A wider range of listeners became aware of Mayer’s talents through his long-overdue debut, 1996’s Round Up The Usual Suspects (Pullen Music), a fine piano trio session with two genuine jazz giants: bassist Ron Carter and drummer Billy Higgins. Mayer followed up that dynamic premiere with the release of Do It Like This (A-Records), which features the trio of bassist Bob Maize and drummer Harold Mason plus guest tenor saxophonist Ernie Watts, who has been performing with the pianist at such heralded Southern California clubs as The Jazz Bakery and Steamers Cafe. That was followed by the live recording Rip Van Winkle (Fresh Sound). March 2002 will see the release of Mayer’s newest, Full Circle (Reservoir).
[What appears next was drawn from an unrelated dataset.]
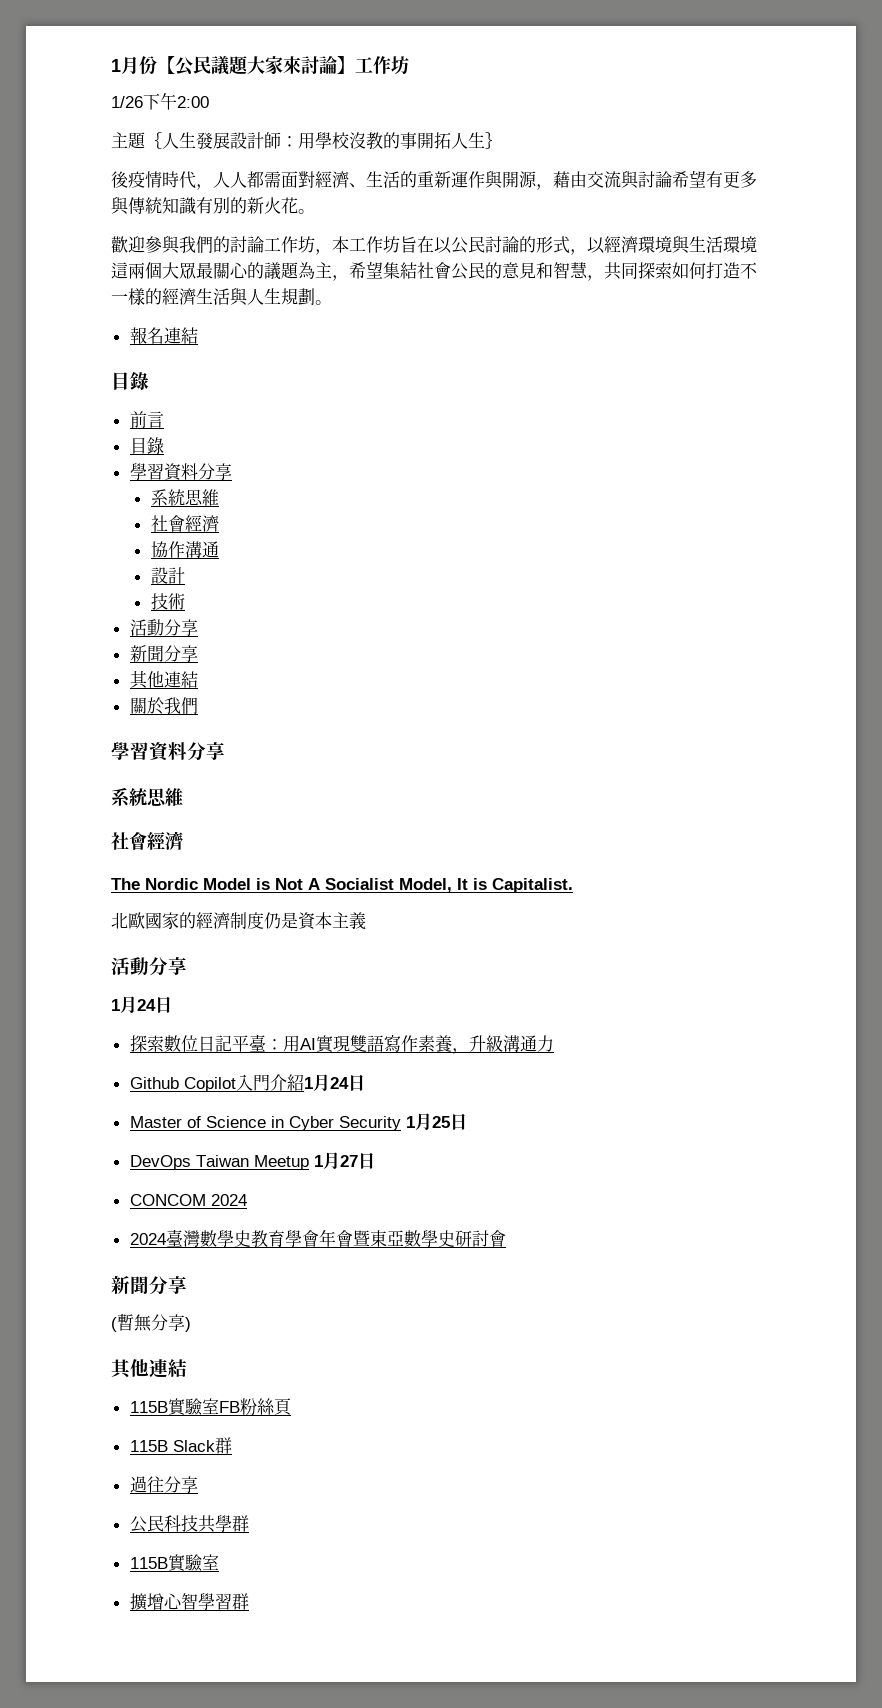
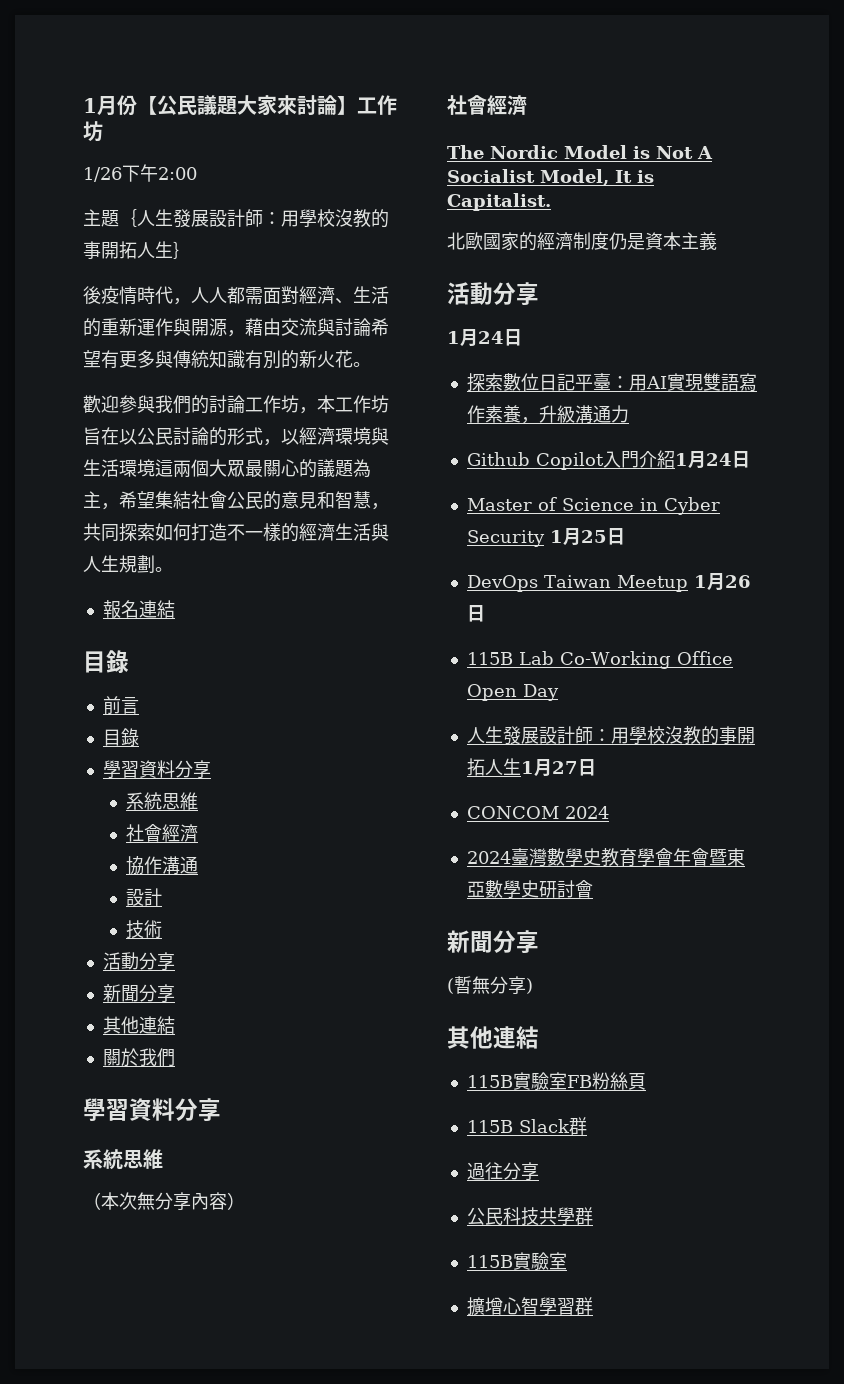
+ （本次無分享內容）
- DevOps Taiwan Meetup 1月27日
+ DevOps Taiwan Meetup 1月26日
+ 115B Lab Co-Working Office Open Day
+ 人生發展設計師：用學校沒教的事開拓人生1月27日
Mayer’s philosophy toward playing–and, really, his playing itself–is deceptively simple.
“I’m trying to convey the emotional range and feeling that I perceive in the people that I admired when I started, ” says Mayer, who goes on to name many of the very best jazz pianists: Bud Powell, Bill Evans, Red Garland, Wynton Kelly, Carl Perkins, Horace Silver. “Those are the guys who got my endorphins kicking, who opened up rooms in my psyche and made me say, ‘I want to do that.’ I think I’ve taken inspiration from them and come up with my own voice.”
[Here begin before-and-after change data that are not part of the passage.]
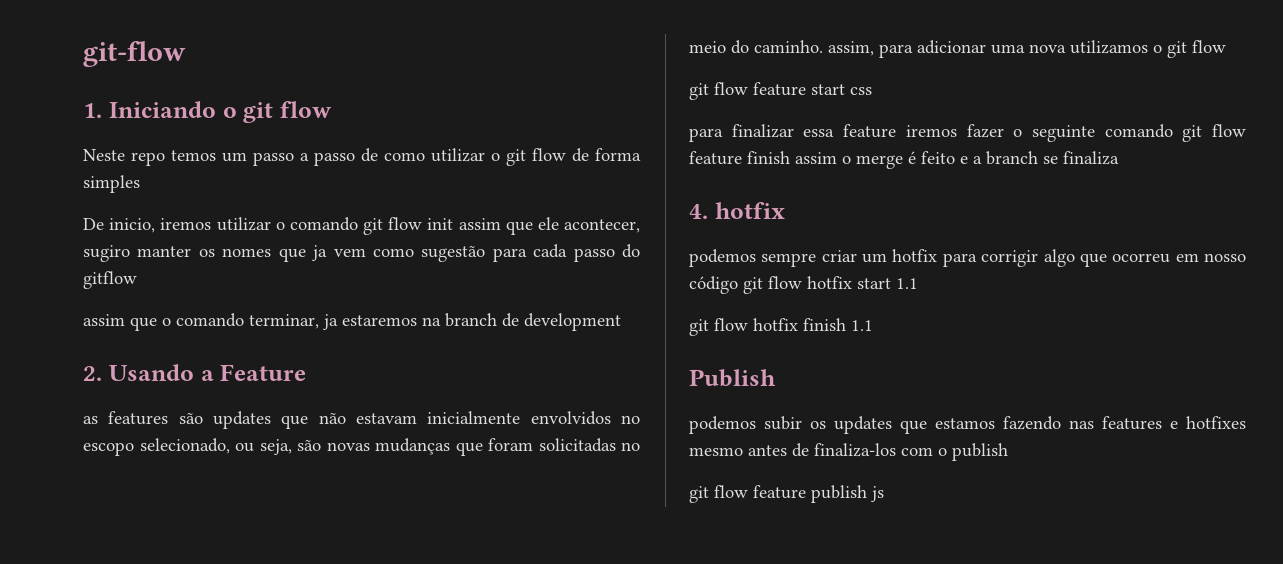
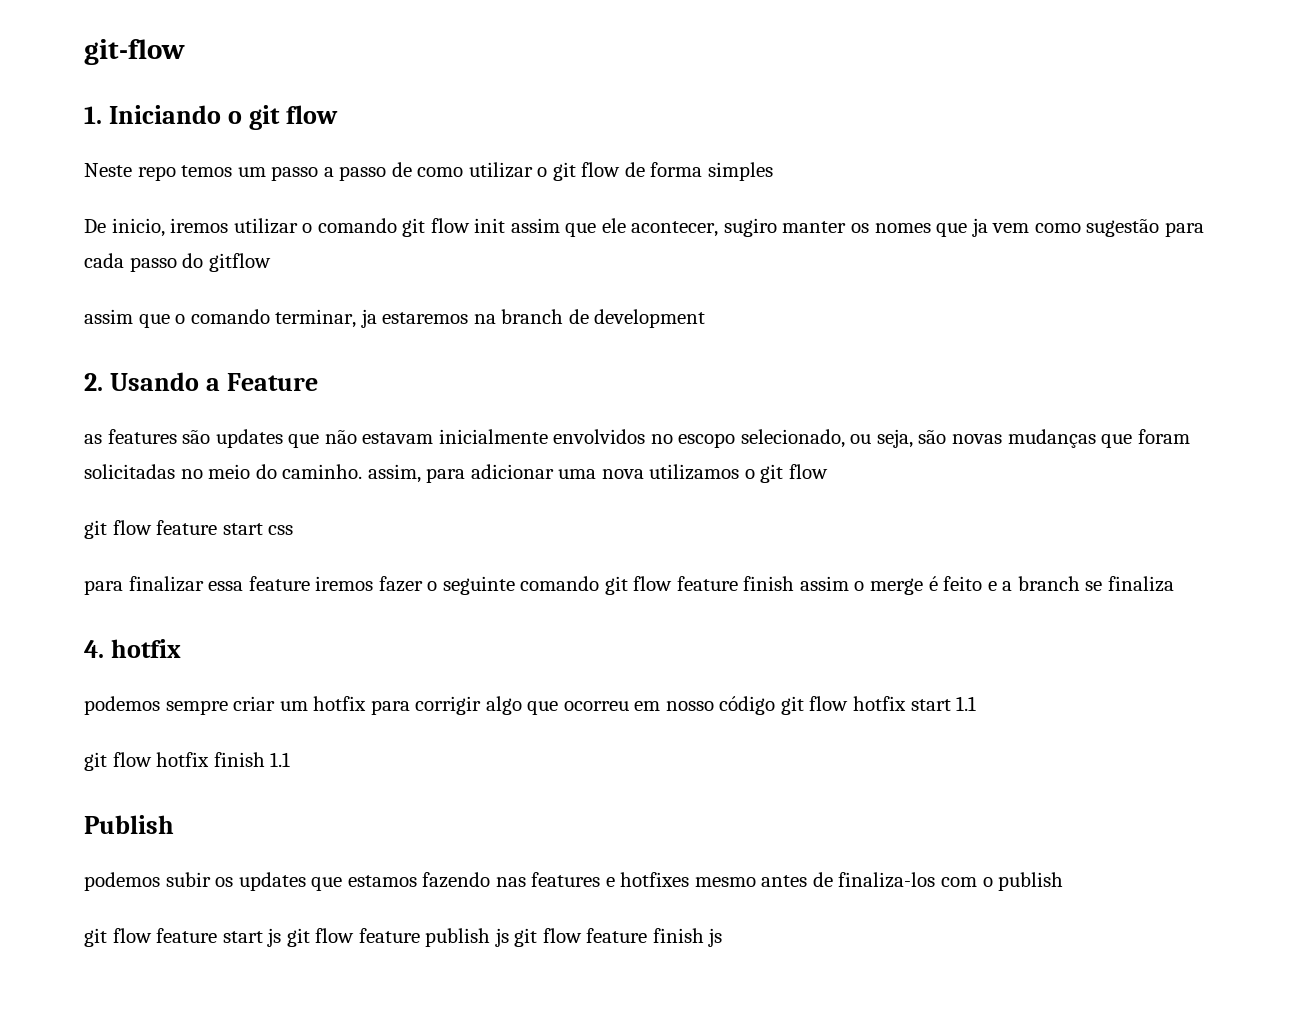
- git flow feature publish js
+ git flow feature start js git flow feature publish js git flow feature finish js

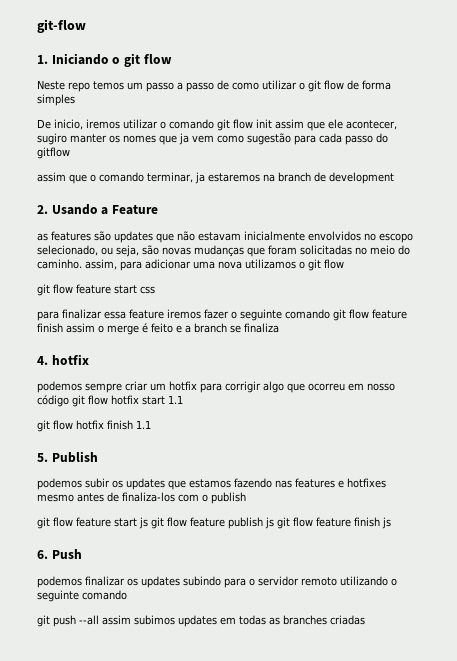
- Publish
+ 5. Publish
+ 6. Push
+ podemos finalizar os updates subindo para o servidor remoto utilizando o seguinte comando
+ git push --all assim subimos updates em todas as branches criadas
Now happily married, Mayer is quite busy in Southern California, leading his trio, appearing with Watts, backing up visiting jazz stars like Benny Golson and Slide Hampton and teaching privately. He says he’s having the time of his life.
“What’s great for me is finding new depths, ” he says. “I feel like the new kid on the block and I have that kind of energy on the bandstand. It’s exciting to feel that I’m only now beginning to grow and explore my potential.”
Critics and colleagues agree. In describing a Mayer performance, the Los Angeles Times said that the pianist “proved himself to be a musician of considerable technical abilities with a mature, engaging improvisational sense and an extreme sensitivity to the music going on around him.” Tenor saxophonist Gordon Brisker, with whom Mayer has recorded, extolled,
“Jon always catches fire. He’s got a great rhythmic feeling, great jazz roots out of that Wynton Kelly bag. And when I stretch out, it doesn’t throw him. He just keeps swinging.”
It’s good, then, for jazz fans everywhere that Jon Mayer isn’t a secret anymore. A resourceful, dedicated, decidedly appealing musician, he brings joy through his art to all who hear it.